In the mid-to-late 1970s, an Austrian bicycle manufacturer went upscale in hopes of capturing the enduring loyalty of bicycle enthusiasts.
Steyr-Daimler-Puch made it to the 1990s before disappearing into the parts bins of several other corporations.
The company goes back to a gun maker in 1855. Before the end, employees could reflect on a rich history that included bicycles, motorcycles, airplane engines, mopeds, cars and trucks. (And an infamous history that included such things as Nazis and the Sears Free Spirit bicycle.)
This particular piece of Steyr-Daimler-Puch history, an Austro-Daimler Vent Noir, arrived at the shop with a seized freewheel and a good bit of rust.

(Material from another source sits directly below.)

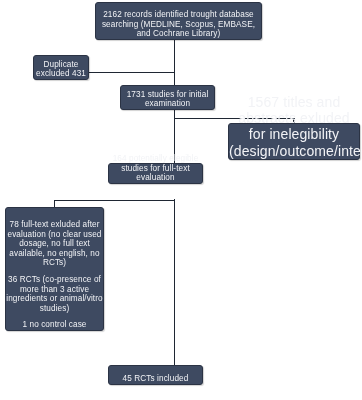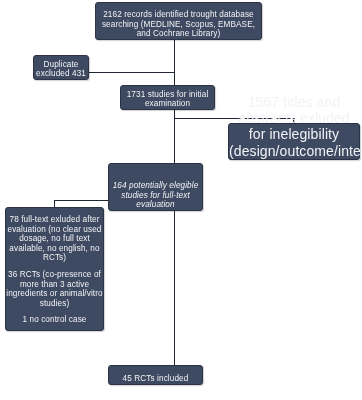"164 potentially elegible studies for" #node-eligible { font-style: italic -> none; height: 48px -> 21px }
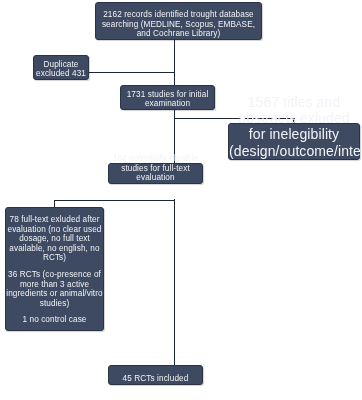"78 full-text exluded after evaluation" #node-fulltext-excluded { justify-content: flex-start -> flex-end }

Here’s what I found about it on one amazingly exhaustive website:
The 1976 specification ‘Austro-Daimler’ and European market ‘Puch’ Vent Noir ten speed bicycles were originally provided with the Shimano Dura-Ace components gruppo with a 42/53 tooth crankset and Shimano Crane rear derailleur. Most distinctively, some of the gruppo components were anodized black. These bicycles incorporated ‘Regina Oro’ cassette and chain in gold finish, the pedals were MKS-URK2 (Mikashima Industrial Co., Ltd. of Japan) with toe clips. The hubs were Dura-Ace, with Fiamme #1 wheel rims and Inox 2mm spokes. The tires were Clement Strada 66. The saddle was a Gilux 3000, the bar and stem were by GB. The set included a bicycle tire pump with Campagnolo ends. This was listed as weighing 22-½ lbs. with a price then of $540.00.
This particular Vent Noir (French for Black Wind) was in rough shape, but most of the pin-striping and head-tube decal were still present. It features a Reynolds 531 frame with Shimano dropouts and, except for the tubular wheels, all its original parts.
When Bushwhacker mechanic Robert Woo first showed me this pedal, I thought the dust cap was gone because of all the rust inside, but no, he had just removed the cap to inspect the bearings.
You can imagine the bike sitting in a pile of dirty snow outside a New York brownstone, though you cannot imagine how it was never stolen.
Note the Presta valve adapter screwed to a toe clip bolt inside the pedal cage in the lower picture.
Here you go: Shimano’s best parts group back in the days before aero levers, clipless pedals and indexed shifting.
Note the pierced or drilled holes in the brake lever and chain rings–and the big remaining advantage of a 1970s sidepull brake caliper: room for wider tires.
Finally, get rid of the rust and the Crane rear derailleur is a beauty, though, as Disraeli Gears points out: “The only fly in the ointment was SunTour’s patent on the slant parallelogram. The Crane never changed gear quite as well as the much more lowly SunTour V series—despite Shimano’s puff about the efficacy of their ‘servo pantagraph’ design with its two sprung pivots.”
Sometime soon, one hopes. Like the wind.